Exercise directions
Without reproducing any image, print the listing below exactly.

++++ Dataset extract ++++

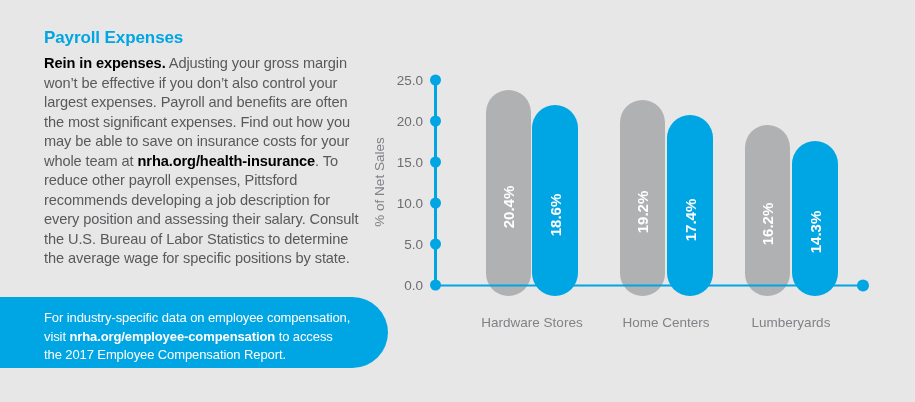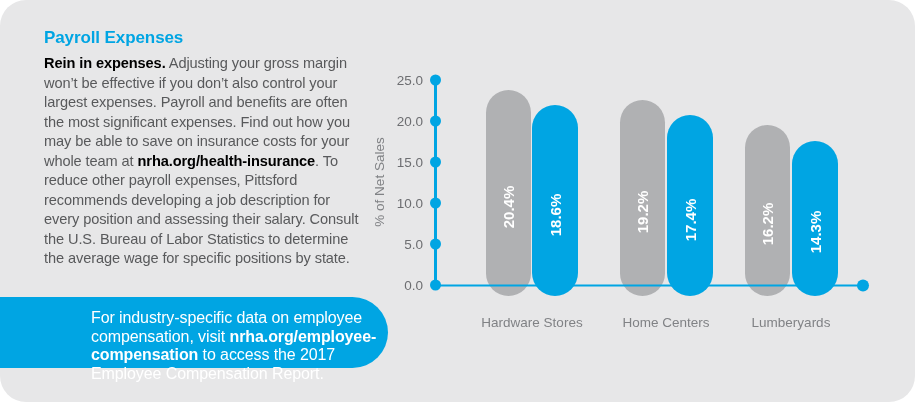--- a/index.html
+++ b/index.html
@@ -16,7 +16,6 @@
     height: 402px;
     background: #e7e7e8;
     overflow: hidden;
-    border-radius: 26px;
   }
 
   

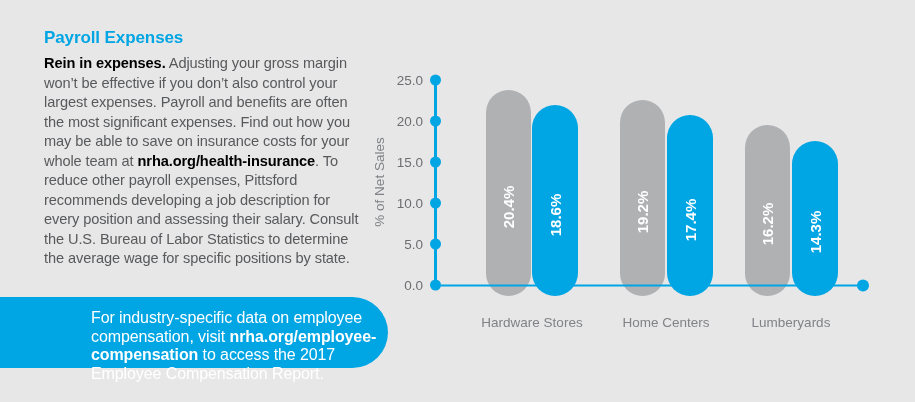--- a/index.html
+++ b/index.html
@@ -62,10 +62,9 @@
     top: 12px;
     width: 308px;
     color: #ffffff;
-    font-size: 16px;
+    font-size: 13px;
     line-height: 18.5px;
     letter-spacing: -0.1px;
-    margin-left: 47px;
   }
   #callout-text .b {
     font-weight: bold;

++++

Answer section
--- a/index.html
+++ b/index.html
@@ -16,7 +16,6 @@
     height: 402px;
     background: #e7e7e8;
     overflow: hidden;
-    border-radius: 26px;
   }
 
   

--- a/index.html
+++ b/index.html
@@ -62,10 +62,9 @@
     top: 12px;
     width: 308px;
     color: #ffffff;
-    font-size: 16px;
+    font-size: 13px;
     line-height: 18.5px;
     letter-spacing: -0.1px;
-    margin-left: 47px;
   }
   #callout-text .b {
     font-weight: bold;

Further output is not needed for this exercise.